Glycogen synthesis in human gastrocnemius muscle is not representative of whole-body muscle glycogen synthesis.

The introduction of 13C magnetic resonance spectroscopy (MRS) has enabled noninvasive measurement of muscle glycogen synthesis in humans. Conclusions based on measurements by the MRS technique assume that glucose metabolism in gastrocnemius muscle is representative for all skeletal muscles and thus can be extrapolated to whole-body muscle glucose metabolism. An alternative method to assess whole-body muscle glycogen synthesis is the use of [3-(3)H]glucose. In the present study, we compared this method to the MRS technique, which is a well-validated technique for measuring muscle glycogen synthesis. Muscle glycogen synthesis was measured in the gastrocnemius muscle of six lean healthy subjects by MRS and by the isotope method during a hyperinsulinemic-euglycemic clamp. Mean muscle glycogen synthesis as measured by the isotope method was 115 +/- 26 micromol x kg(-1) muscle x min(-1) vs. 178 +/- 72 micromol x kg(-1) muscle x min(-1) (P = 0.03) measured by MRS. Glycogen synthesis rates measured by MRS exceeded 100% of glucose uptake in three of the six subjects. We conclude that glycogen synthesis rates measured in gastrocnemius muscle cannot be extrapolated to whole-body muscle glycogen synthesis.

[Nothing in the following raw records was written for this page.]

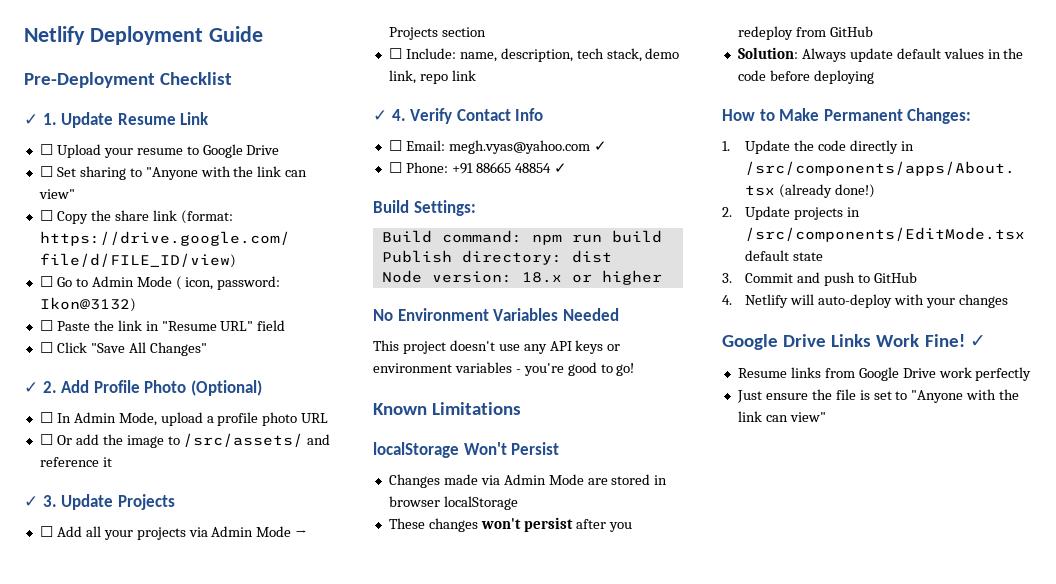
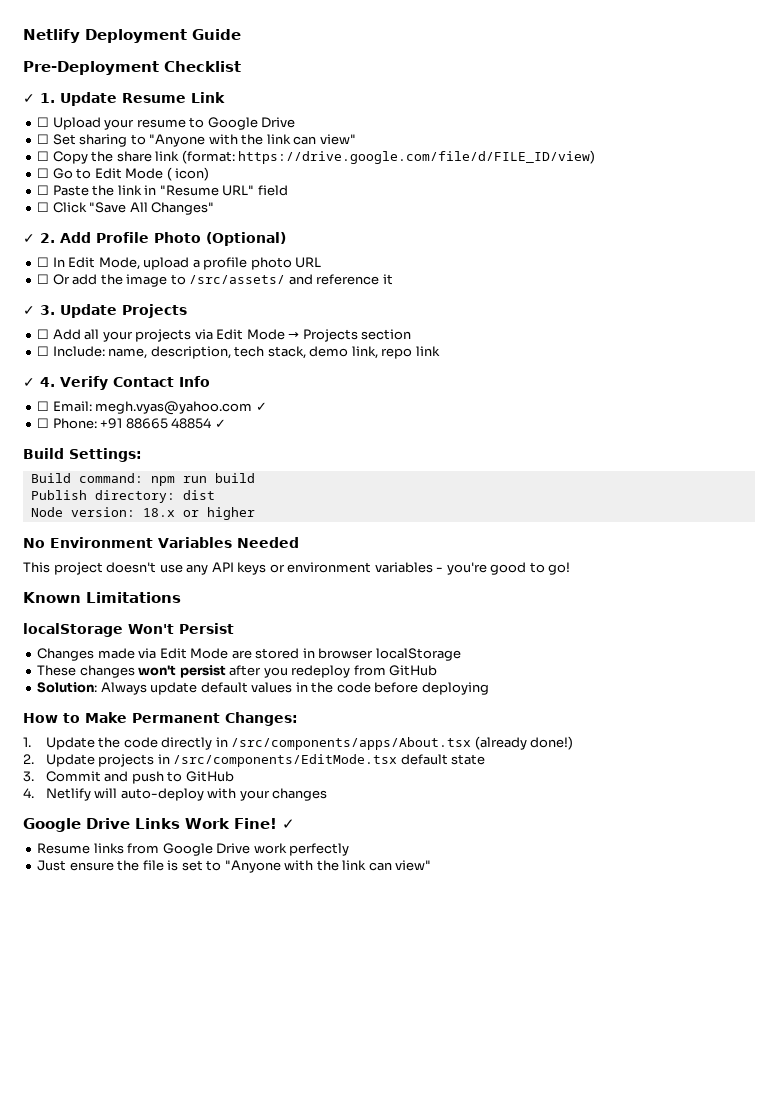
- ☐ Go to Admin Mode ( icon, password: Ikon@3132)
+ ☐ Go to Edit Mode ( icon)
- ☐ In Admin Mode, upload a profile photo URL
+ ☐ In Edit Mode, upload a profile photo URL
- ☐ Add all your projects via Admin Mode → Projects section
+ ☐ Add all your projects via Edit Mode → Projects section
- Changes made via Admin Mode are stored in browser localStorage
+ Changes made via Edit Mode are stored in browser localStorage

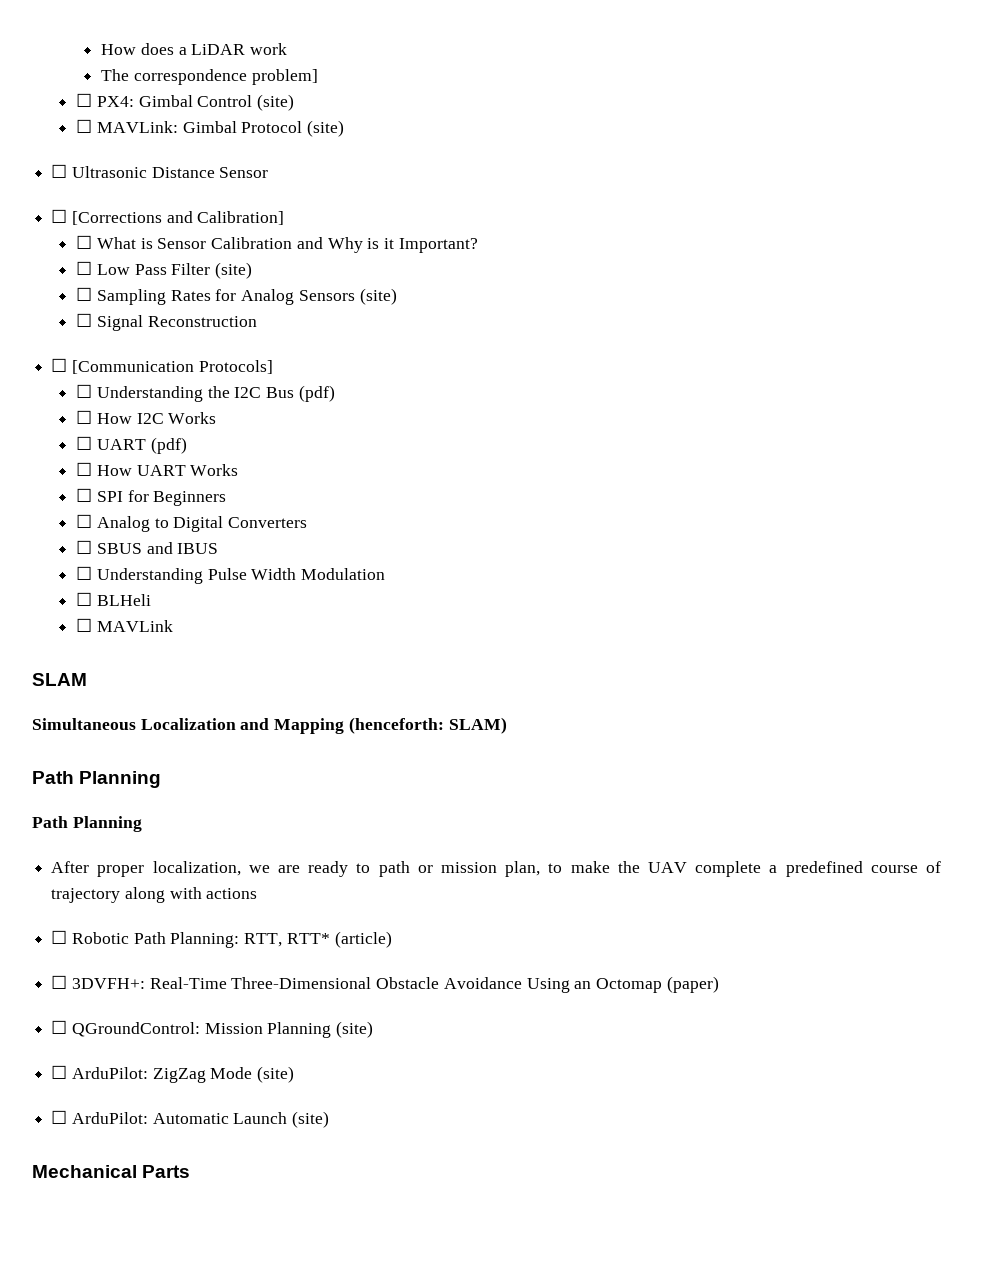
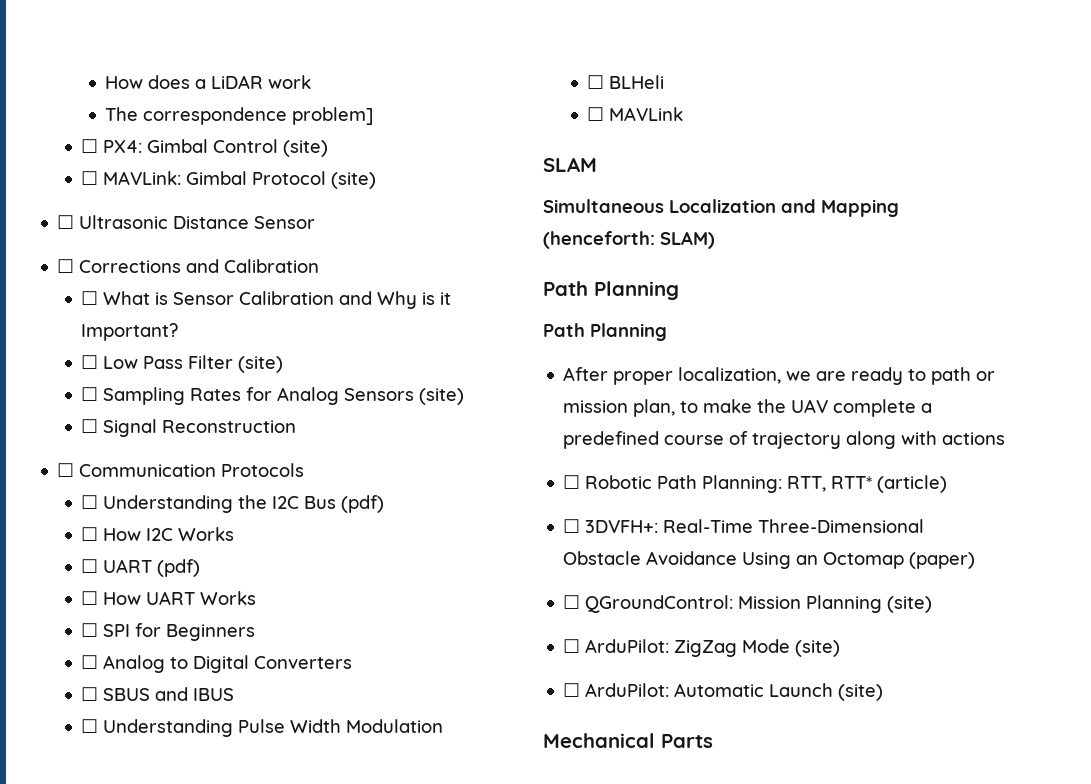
- ☐ [Corrections and Calibration]
+ ☐ Corrections and Calibration
- ☐ [Communication Protocols]
+ ☐ Communication Protocols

Optimized detection of changes in glucose-6-phosphate levels in human skeletal muscle by 31P MR spectroscopy.

As glucose-6-phosphate (G6P) plays a central role in muscle energy metabolism, the possibility to observe changes in the tissue level of this compound in vivo is very relevant. G6P can be detected noninvasively by (31)P MR spectroscopy, but its visibility in vivo is severely hampered due to low tissue levels and spectral overlap with other, stronger phosphomonoester signals. To optimize the observation of changes in G6P levels in human calf muscle by (31)P MR spectroscopy at 1.5 T, we implemented an approach involving a new RF probe and a postacquisition correction method. An anatomically shaped circularly polarized (31)P coil was designed for high intrinsic sensitivity. Together with an additional (1)H coil and (1)H blocking circuits this allowed the application of NOE and (1)H decoupling to further enhance sensitivity. A hyperglycemic hyperinsulinemic clamp was used to increase G6P levels. The spectra were corrected for frequency and phase drift due to scanner instability and leg movements using an automated phase and frequency correction method. Difference (31)P spectroscopy was applied to detect changes of the G6P signal. The result, in five healthy subjects, demonstrated that the combination of sensitivity optimization with automated drift correction enabled a robust detection of G6P changes in time series experiments down to a resolution of 10 min.